Дата прямо включилась в памяти, как будто кто рубильник повернул. Четырнадцатого! Да. Конечно, я не помнил, что это суббота, но сама дата четко воскресла, словно того и ждала.
14 октября 1995 года на Красной площади произошел теракт, не имевший никакого отношения к событиям на Кавказе. Какой-то придурок, вроде бы мелкий предприниматель — имя-фамилия у меня, конечно, не сохранились, да вряд ли и вообще я это знал — запутался в долгах, кредитах и решил поправить дело радикально. Изготовил муляж взрывного устройства, пришел на Красную площадь, где и ворвался в автобус с туристами. Вроде бы детьми. Взял в заложники, потрясал муляжом, требовал кучу денег и пути отхода… Естественно, а тему включилась ФСБ.
Удивительно, но требуемую сумму ему привезли. И вроде бы даже не фальшивками. А вот с путями отхода вышла труба. И навсегда. Пока потрясенный террорист разглядывал бумажки, в восторге сознавая, что жизнь наконец-то удалась, эта самая жизнь и кинула подляну. В лице спецназа. Мудак, понятное дело, утратил бдительность, вот тут его и грохнули. Ювелирно. Ни один человек не пострадал.
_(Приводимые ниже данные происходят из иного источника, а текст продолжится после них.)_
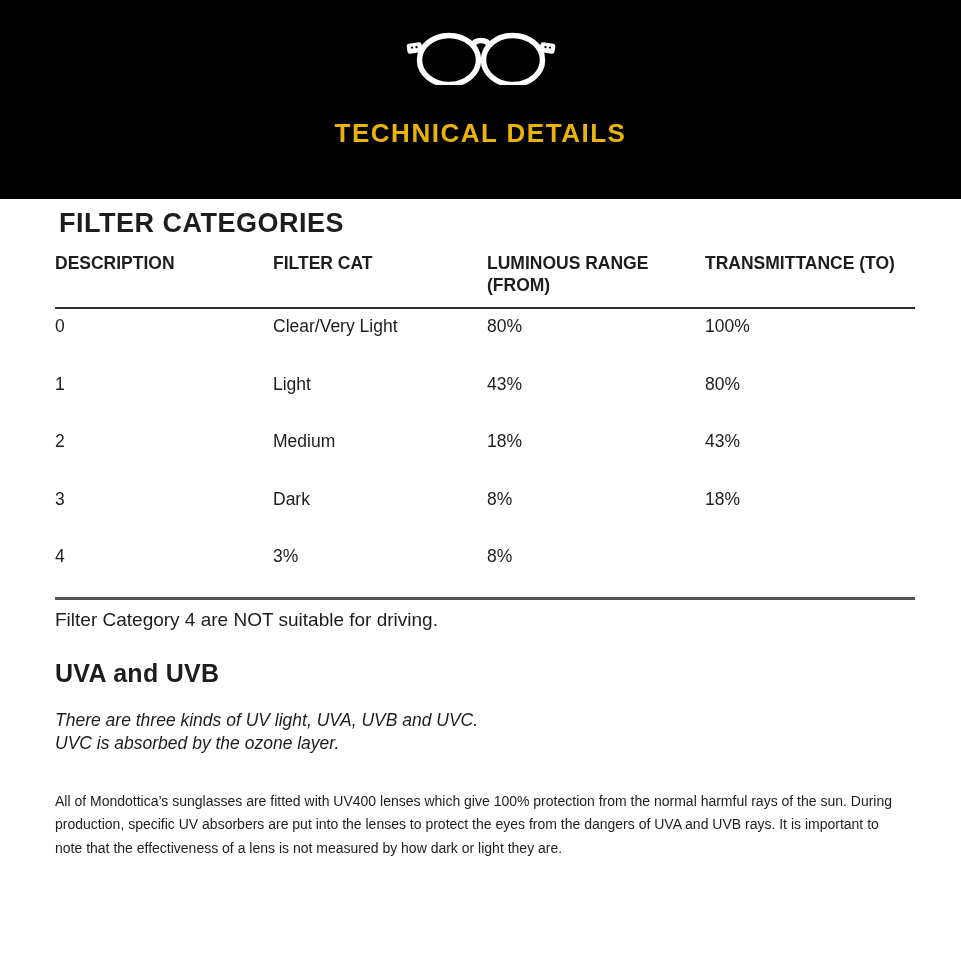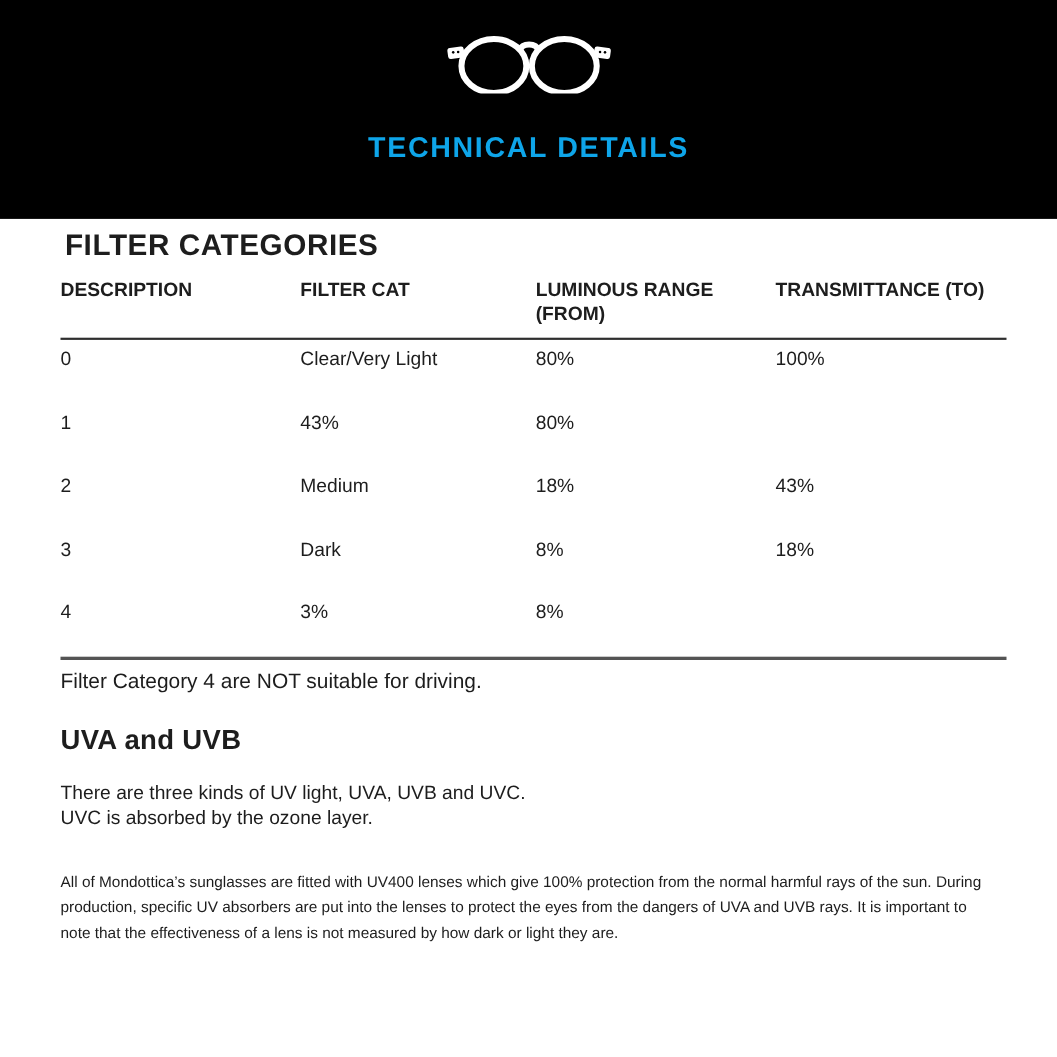"TECHNICAL DETAILS" .banner-title { color: #0ea5e9 -> #eab308 }
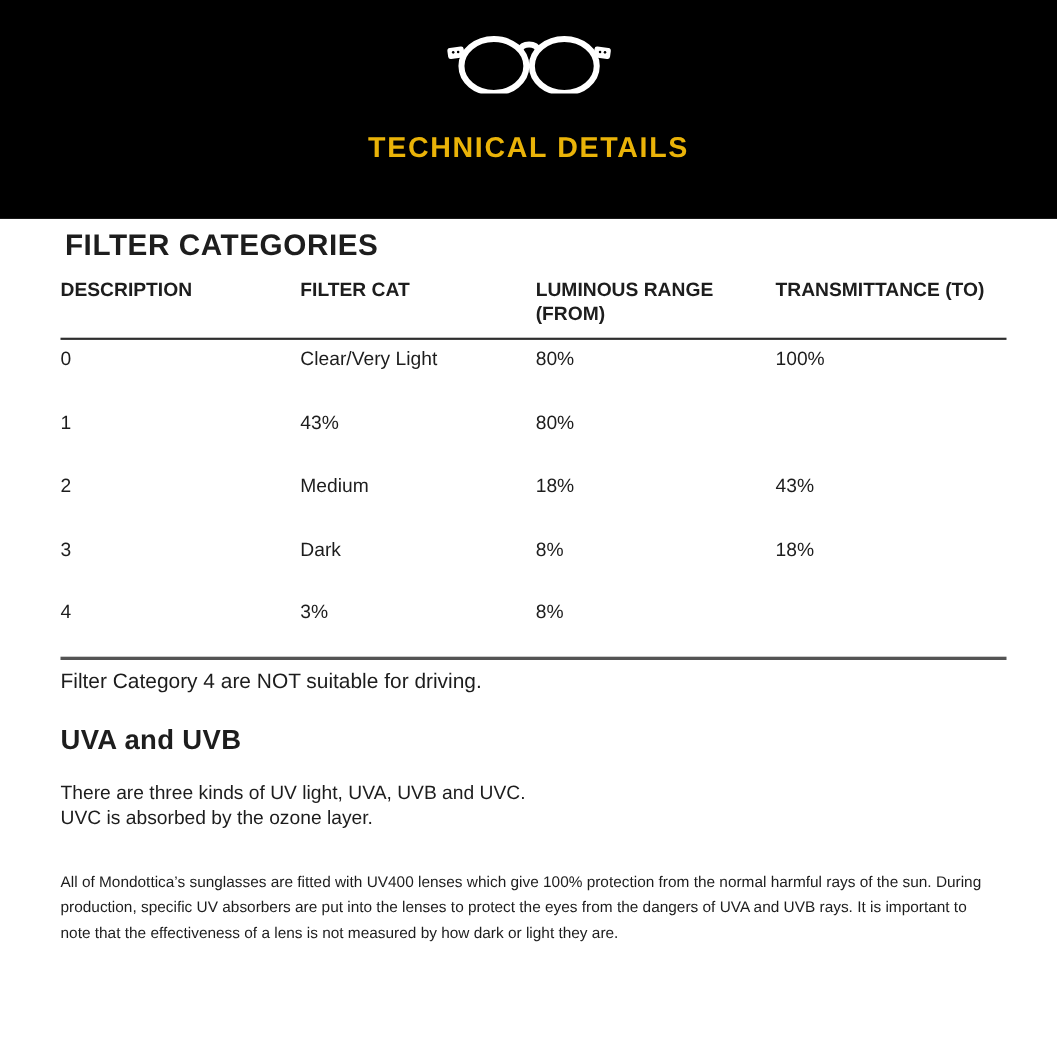"Light" div.cell { html: none -> <div>Light</div> }
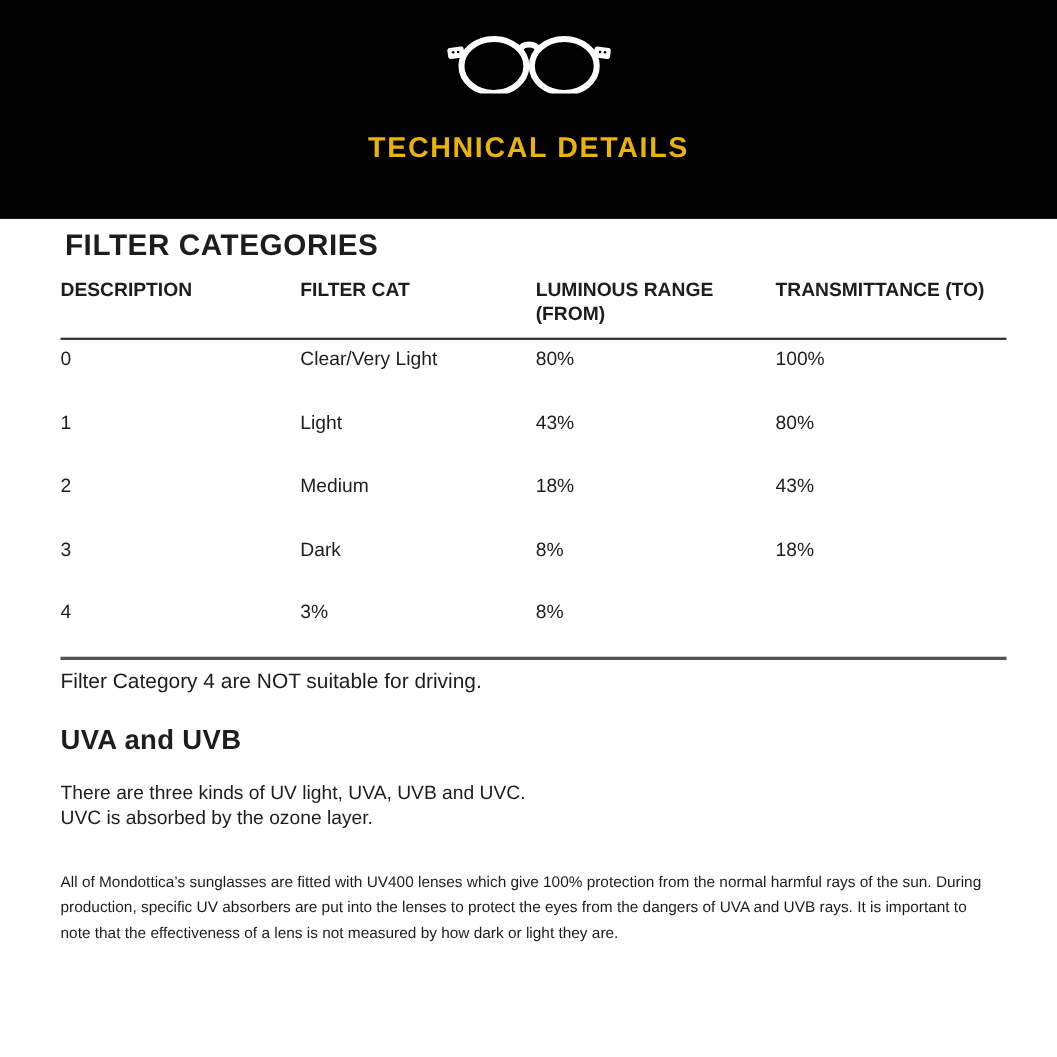"There are three kinds of" .uv-lines { font-style: none -> italic }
Память моя работала настолько неплохо, что восстановила фотографию в газете: выволоченный из автобуса труп горе-захватчика на брусчатке, на фоне Кремлевской стены и Спасской башни, почему-то без обуви, в белых носках с грязными подошвами. Поиграл в мужские игры… Еще вспомнилось, что мы тогда в общаге острили: дескать, мужик минуты полторы побыл миллиардером. «Новым русским». Ну, тоже достижение!
Под эти воспоминания я вышел на Рязанский проспект. Подумал — и решил заглянуть в «Зори». Там работенка в любой час должна найтись, а подкалымить не мешает. «Каблук», правда, остался возле общаги, но если что, смотаюсь туда-сюда. Загляну-ка на фирму!
Проехал одну остановку на метро до «Кузьминок» и вскоре был на месте. Только зашел в длинный коридор, как наткнулся на суетливого Глушко. Он не то, чтобы обрадовался мне, нет.